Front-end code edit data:
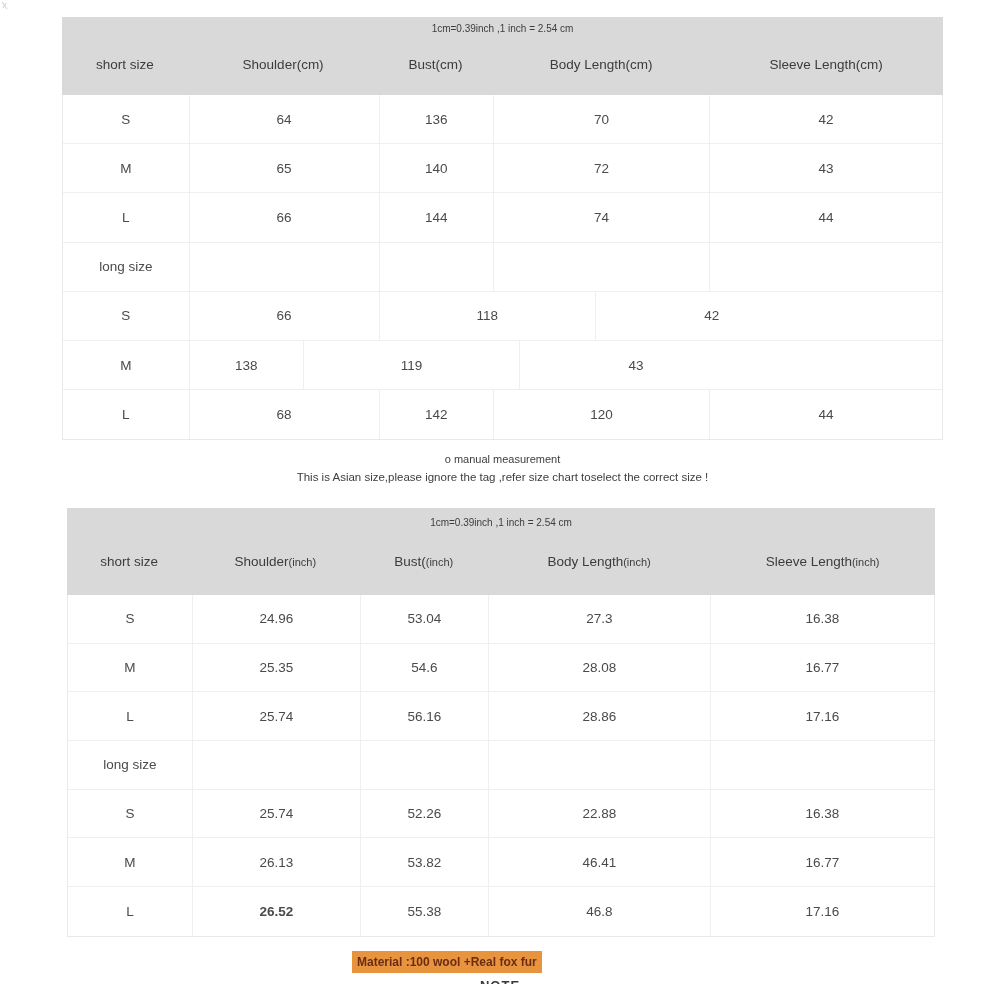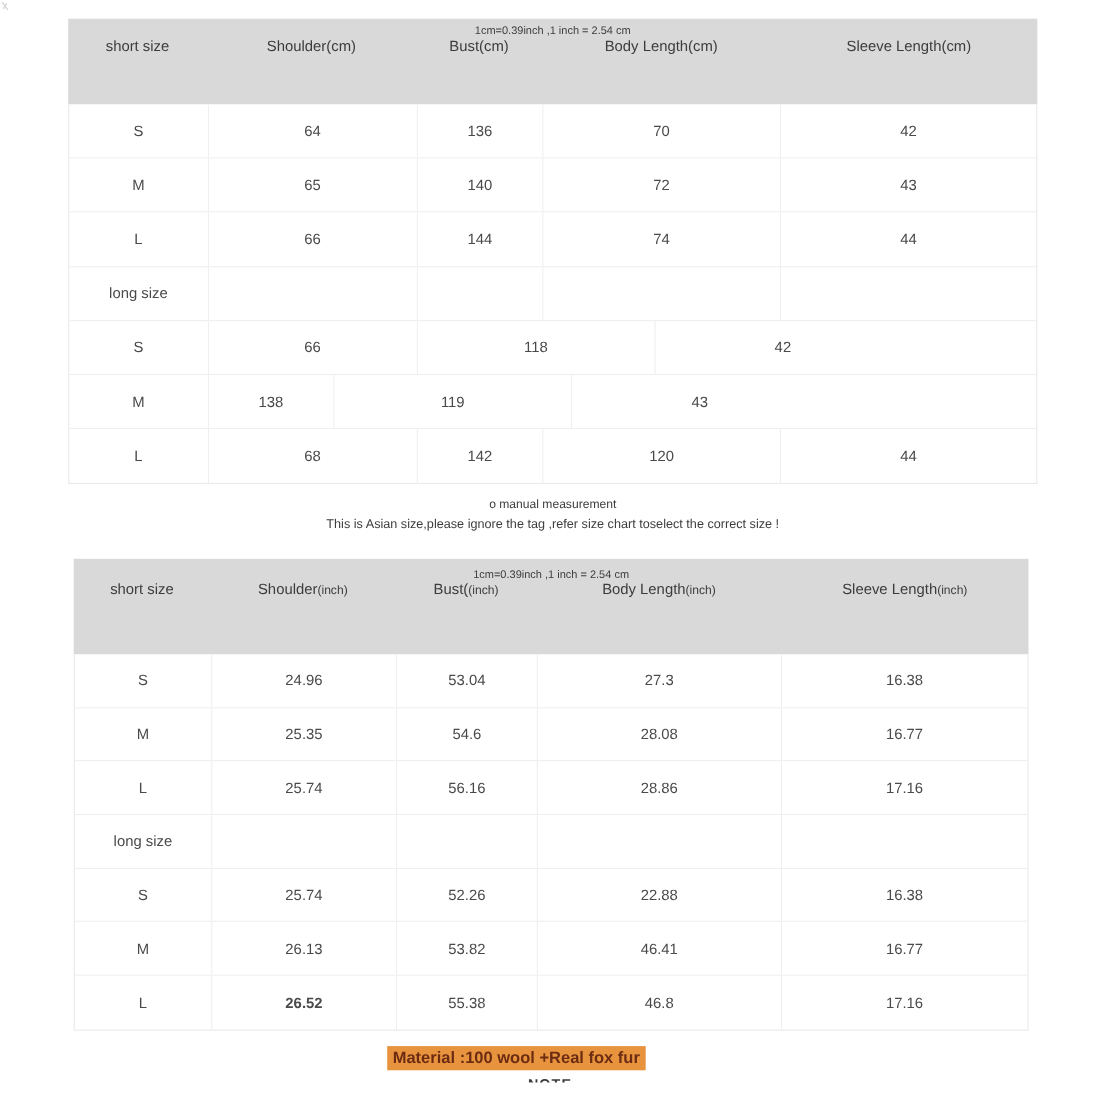--- a/index.html
+++ b/index.html
@@ -13,40 +13,40 @@
 
   .size-table{position:absolute;}
   #table-cm{left:62px;top:17px;width:881px;}
   #table-inch{left:67px;top:508px;width:868px;}
 
   .band{background:#d9d9d9;display:flex;flex-direction:column;}
   #table-cm .band{height:78px;}
   #table-inch .band{height:87px;}
   .conv{text-align:center;font-size:10px;color:#3d3d3d;padding-top:6px;}
   #table-inch .conv{padding-top:9px;}
-  .cols{display:flex;flex:1;}
+  .cols{display:flex;flex:1;align-items:center;}
   .hcell{text-align:center;font-size:13.5px;color:#3c3c3c;white-space:nowrap;}
   .hcell .unit{font-size:11px;}
 
   .tbody{background:#fff;border:1px solid #e9e9e9;border-top:none;box-sizing:border-box;}
   .trow{display:flex;border-bottom:1px solid #efefef;box-sizing:border-box;}
   .trow:last-child{border-bottom:none;}
   #table-cm .trow{height:49.2px;}
   #table-inch .trow{height:48.7px;}
   .tcell{display:flex;align-items:center;justify-content:center;
          font-size:13.5px;color:#4a4a4a;border-left:1px solid #efefef;box-sizing:border-box;}
   .tcell:first-child{border-left:none;}
 
   .notes{padding-top:13px;text-align:center;color:#3d3d3d;}
   .note-line1{font-size:11px;margin-bottom:6px;}
   .note-line2{font-size:11.5px;}
 
   .material{
     position:absolute;left:352px;top:951px;height:22px;line-height:22px;
-    padding:0 5px;font-size:15px;font-weight:bold;white-space:nowrap;
+    padding:0 5px;font-size:12px;font-weight:bold;white-space:nowrap;
   }
   .note-partial{
     position:absolute;left:0;top:978px;width:1000px;height:6px;overflow:hidden;
     text-align:center;font-size:13px;font-weight:bold;color:#3a3a3a;letter-spacing:1px;
   }
 </style>
 </head>
 <body>
 
 <svg class="artifact" width="14" height="16">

§ **Problem requirements**: Set down the data above exactly as written. Omit the pictures.

§ **Response for this exercise**:
--- a/index.html
+++ b/index.html
@@ -13,40 +13,40 @@
 
   .size-table{position:absolute;}
   #table-cm{left:62px;top:17px;width:881px;}
   #table-inch{left:67px;top:508px;width:868px;}
 
   .band{background:#d9d9d9;display:flex;flex-direction:column;}
   #table-cm .band{height:78px;}
   #table-inch .band{height:87px;}
   .conv{text-align:center;font-size:10px;color:#3d3d3d;padding-top:6px;}
   #table-inch .conv{padding-top:9px;}
-  .cols{display:flex;flex:1;}
+  .cols{display:flex;flex:1;align-items:center;}
   .hcell{text-align:center;font-size:13.5px;color:#3c3c3c;white-space:nowrap;}
   .hcell .unit{font-size:11px;}
 
   .tbody{background:#fff;border:1px solid #e9e9e9;border-top:none;box-sizing:border-box;}
   .trow{display:flex;border-bottom:1px solid #efefef;box-sizing:border-box;}
   .trow:last-child{border-bottom:none;}
   #table-cm .trow{height:49.2px;}
   #table-inch .trow{height:48.7px;}
   .tcell{display:flex;align-items:center;justify-content:center;
          font-size:13.5px;color:#4a4a4a;border-left:1px solid #efefef;box-sizing:border-box;}
   .tcell:first-child{border-left:none;}
 
   .notes{padding-top:13px;text-align:center;color:#3d3d3d;}
   .note-line1{font-size:11px;margin-bottom:6px;}
   .note-line2{font-size:11.5px;}
 
   .material{
     position:absolute;left:352px;top:951px;height:22px;line-height:22px;
-    padding:0 5px;font-size:15px;font-weight:bold;white-space:nowrap;
+    padding:0 5px;font-size:12px;font-weight:bold;white-space:nowrap;
   }
   .note-partial{
     position:absolute;left:0;top:978px;width:1000px;height:6px;overflow:hidden;
     text-align:center;font-size:13px;font-weight:bold;color:#3a3a3a;letter-spacing:1px;
   }
 </style>
 </head>
 <body>
 
 <svg class="artifact" width="14" height="16">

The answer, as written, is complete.